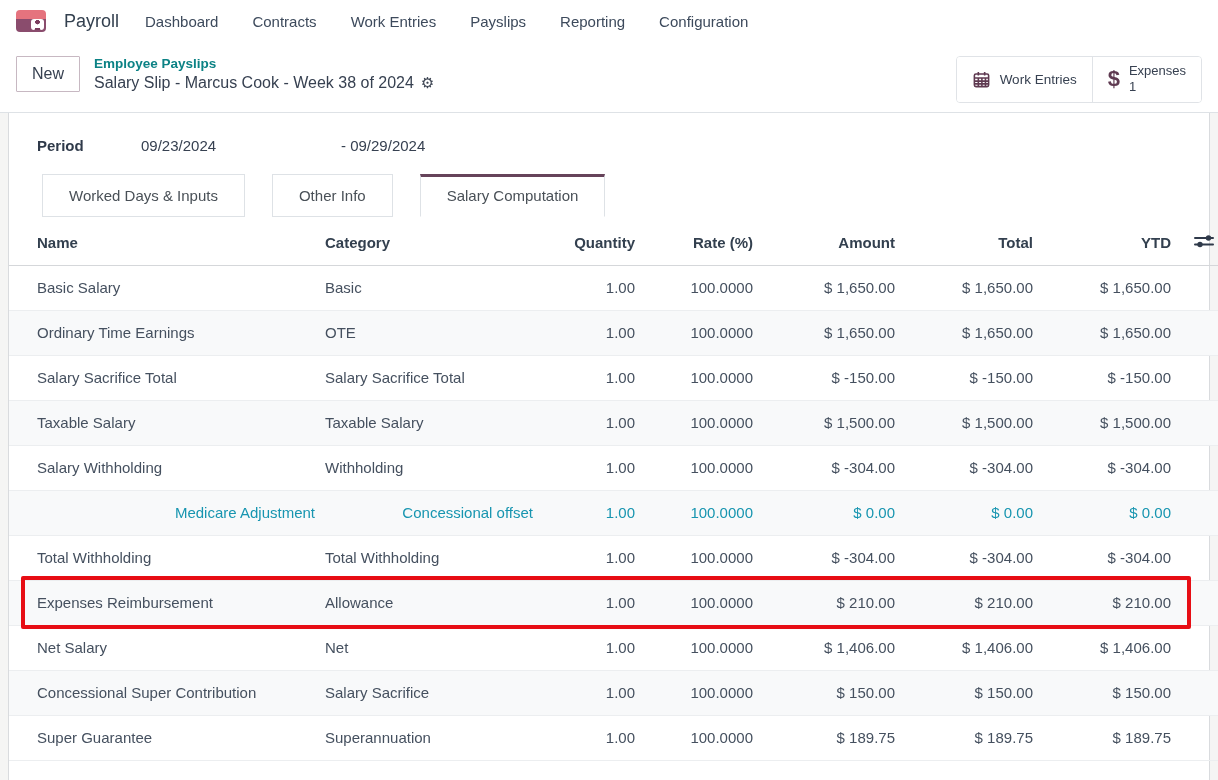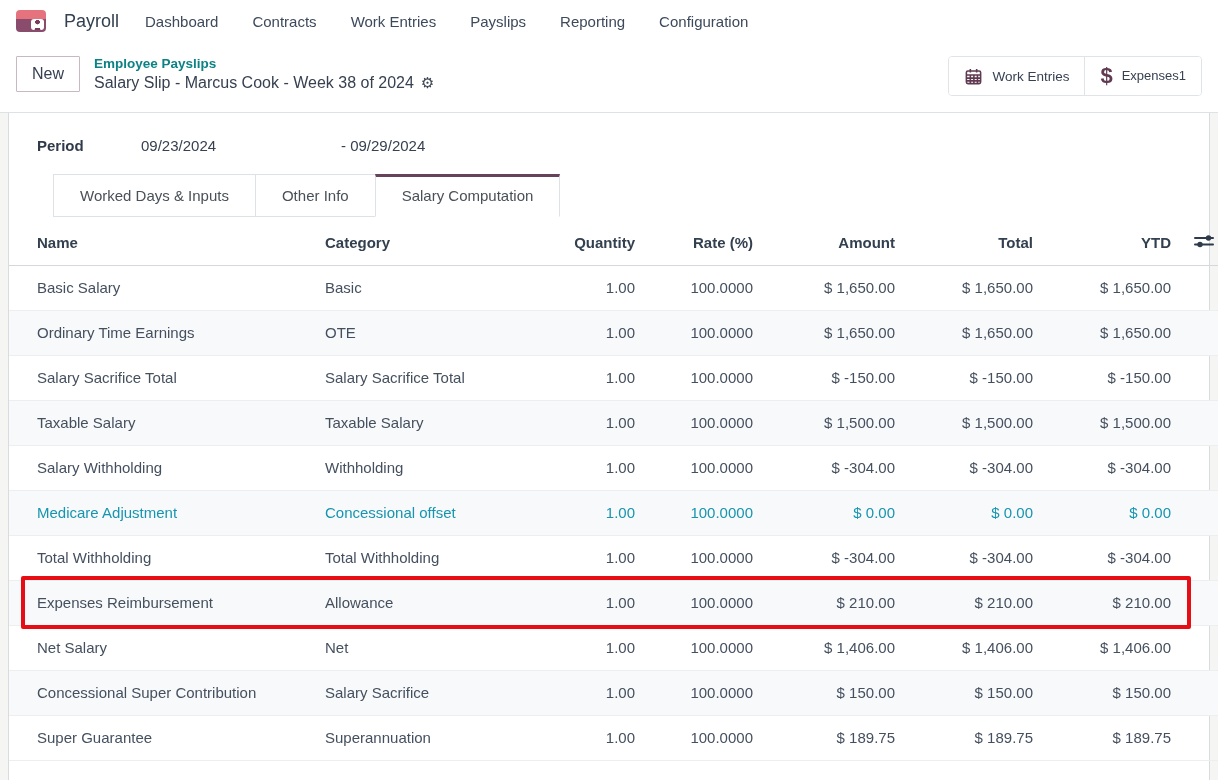--- a/index.html
+++ b/index.html
@@ -39,7 +39,7 @@
   .smartbtn + .smartbtn { border-left:1px solid #e0e3e7; }
   .smartbtn .ico { color:#5f3a51; display:flex; align-items:center; }
   .smartbtn .lbl { font-size:13.5px; color:#374151; }
-  .smartbtn .two-line { display:flex; flex-direction:row; align-items:flex-start;
+  .smartbtn .two-line { display:flex; flex-direction:column; align-items:flex-start;
     font-size:13px; color:#374151; line-height:1.25; }
   .dollar { font-size:22px; font-weight:700; color:#5f3a51; }
 

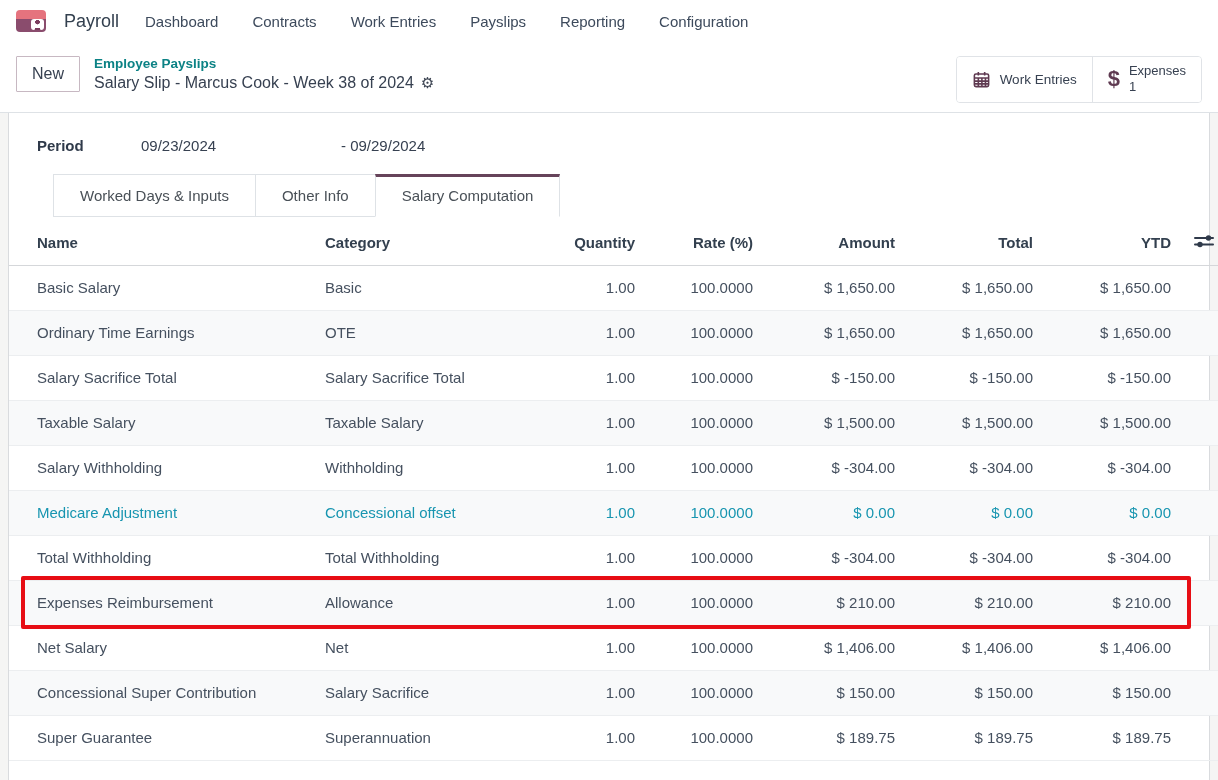--- a/index.html
+++ b/index.html
@@ -54,7 +54,7 @@
   .period-end { color:#374151; cursor:text; }
 
   
-  .tabs { display:flex; margin-left:44px; }
+  .tabs { display:flex; margin-left:33px;gap:28px; }
   .tab { border:1px solid #dee2e6; background:#fff; padding:12px 26px; font-size:15px;
     color:#495057; cursor:pointer; margin-left:-1px; position:relative; }
   .tab:first-child { margin-left:0; }

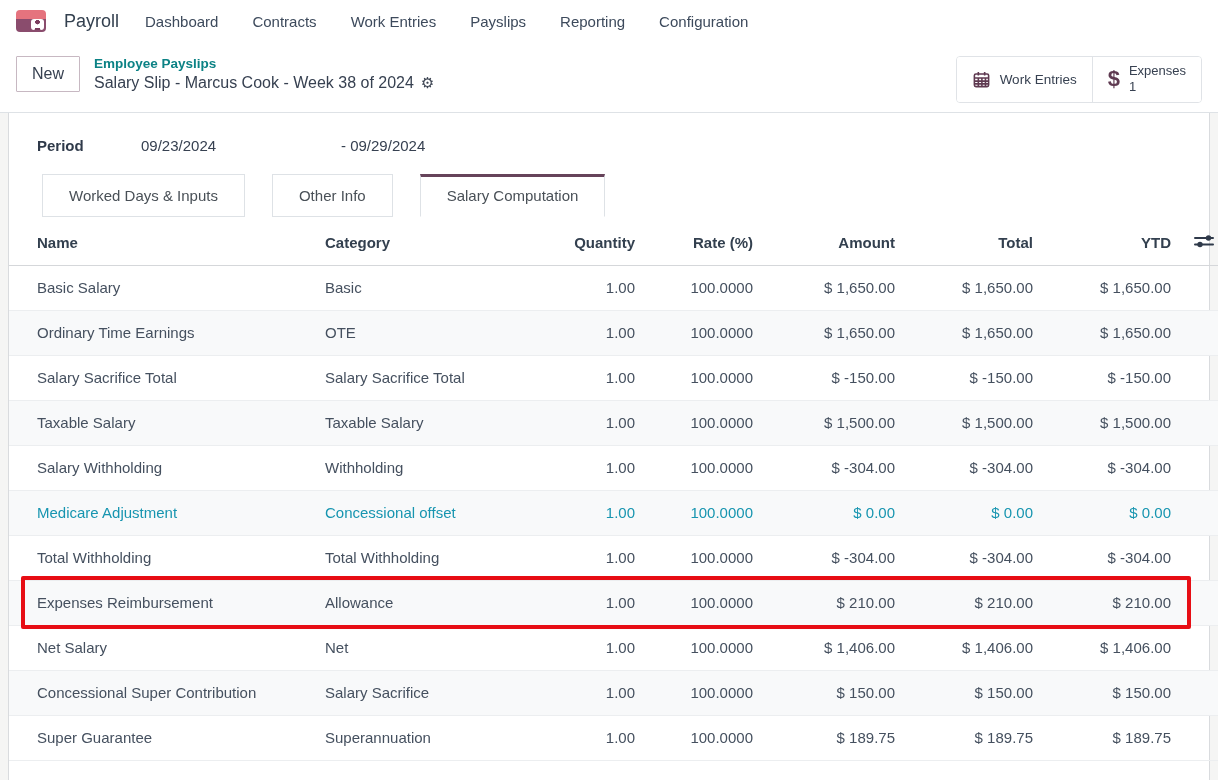--- a/index.html
+++ b/index.html
@@ -76,7 +76,7 @@
   tbody tr { border-top:1px solid #eceef0; }
   tbody tr:last-child { border-bottom:1px solid #eceef0; }
   tbody tr:nth-child(even) { background:#f8f9fa; }
-  tr.row-info td { color:#1795b0; }
+  tr.row-info td { color:#1795b0;text-align:right; }
   .sliders-btn { color:#2f3a4a; cursor:pointer; display:inline-flex; align-items:center; }
 
   

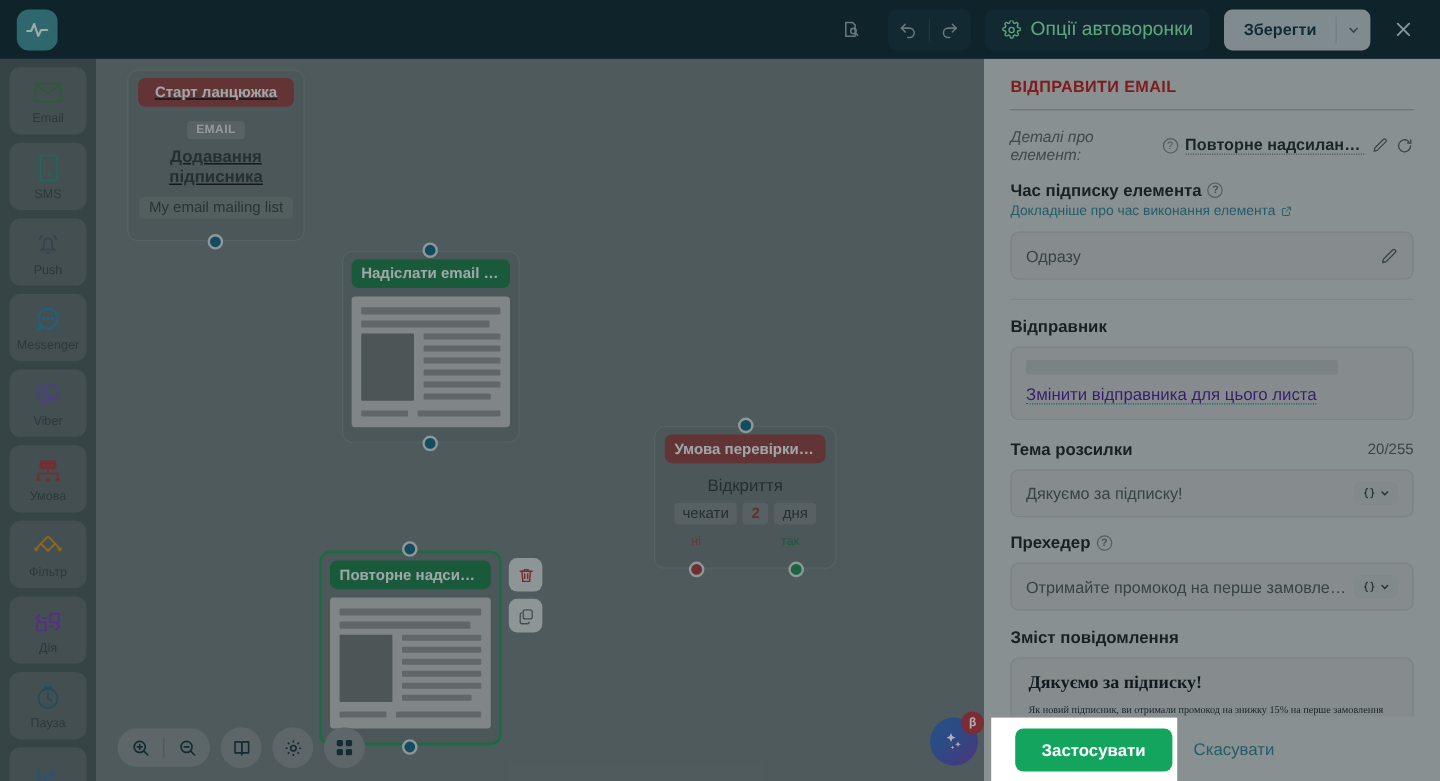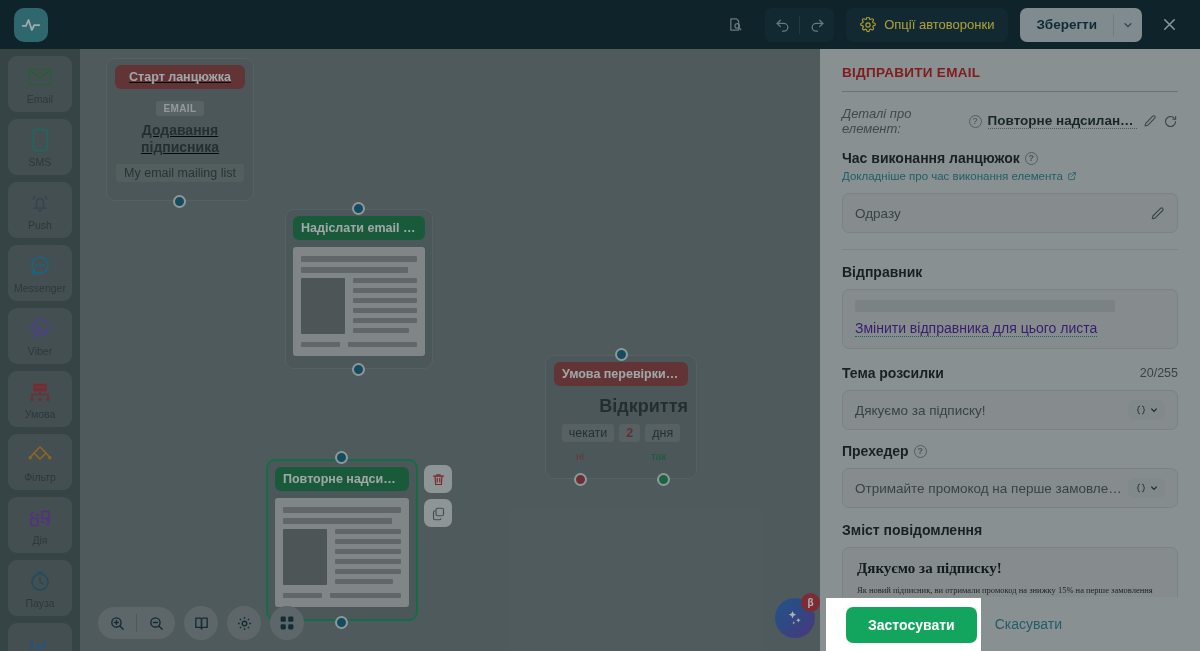--- a/index.html
+++ b/index.html
@@ -39,7 +39,7 @@
   .undo-group .sep { width:1px; height:18px; background:#2b4851; }
   .pill-btn {
     display:flex; align-items:center; gap:8px; height:34px; padding: 0 14px;
-    background:#13303a; border-radius:7px; color:#fde047; font-size:13px;
+    background:#13303a; border-radius:7px; color:#86efac; font-size:16px;
     margin-left:12px; cursor:pointer; white-space:nowrap;
   }
   .save-group {

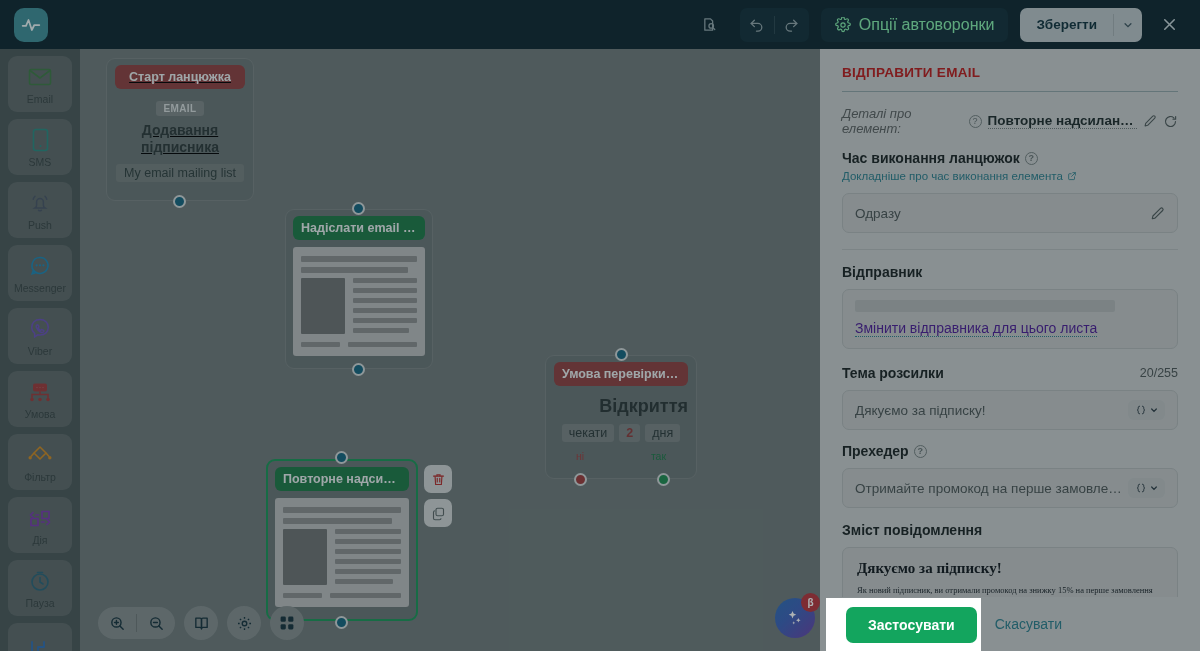--- a/index.html
+++ b/index.html
@@ -572,7 +572,7 @@
 
     <div style="margin-top:14px;">
       <div class="sec-label">
-        <span>Час виконання ланцюжок</span>
+        <span>Час підписку елемента</span>
         <span class="q-icon">?</span>
       </div>
       <a class="sec-link" href="#">

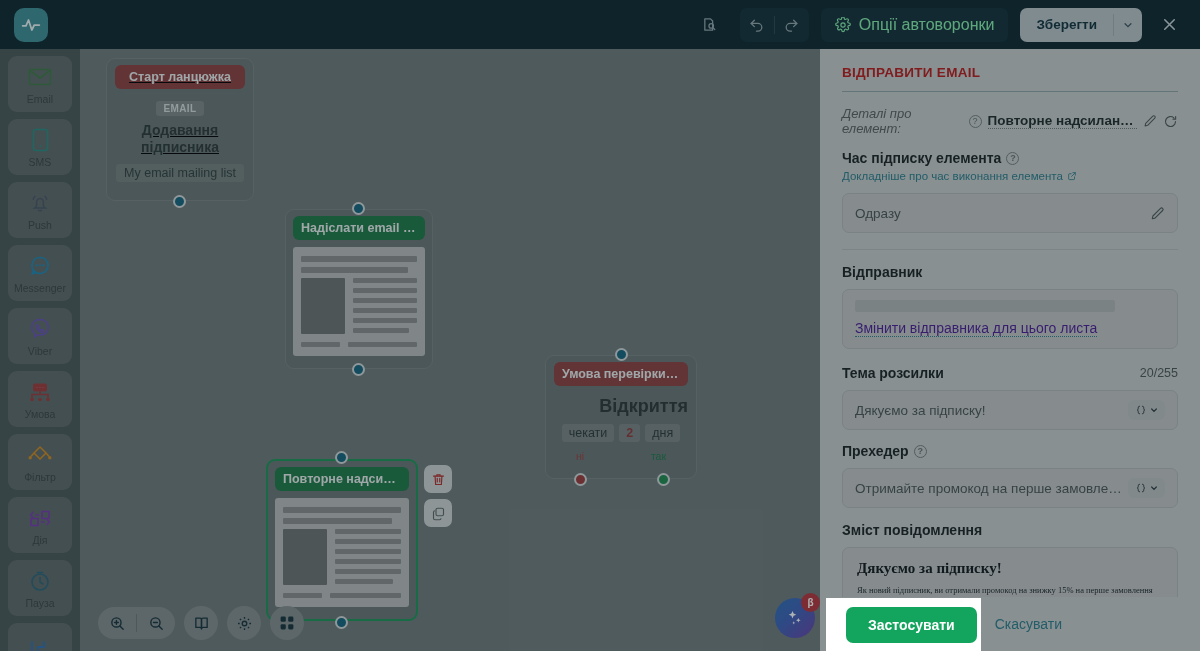--- a/index.html
+++ b/index.html
@@ -111,7 +111,7 @@
   .mail-foot .bar { height:5px; margin:0; }
 
   
-  .cond-title { text-align:right; font-size:18px; font-weight:bold; color:#2b3838; margin-top:10px; }
+  .cond-title { text-align:center; font-size:14px; font-weight:normal; color:#2b3838; margin-top:10px; }
   .cond-row { display:flex; justify-content:center; align-items:center; gap:5px; margin-top:7px; }
   .chip { background:#7b8585; color:#2c3a3a; font-size:12.5px; padding:2px 7px; border-radius:3px; }
   .chip.num { color:#8d3b3b; font-weight:bold; background:#7b8585; }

..........

Wherever the word "margin" occurs in the data, copy that whole line.

-  .tabs { display:flex; margin-left:44px; }
+  .tabs { display:flex; margin-left:33px;gap:28px; }
     color:#495057; cursor:pointer; margin-left:-1px; position:relative; }
   .tab:first-child { margin-left:0; }
     margin-left:12px; cursor:pointer; white-space:nowrap;
     <div style="margin-top:14px;">
   .mail-foot .bar { height:5px; margin:0; }
-  .cond-title { text-align:right; font-size:18px; font-weight:bold; color:#2b3838; margin-top:10px; }
+  .cond-title { text-align:center; font-size:14px; font-weight:normal; color:#2b3838; margin-top:10px; }
   .cond-row { display:flex; justify-content:center; align-items:center; gap:5px; margin-top:7px; }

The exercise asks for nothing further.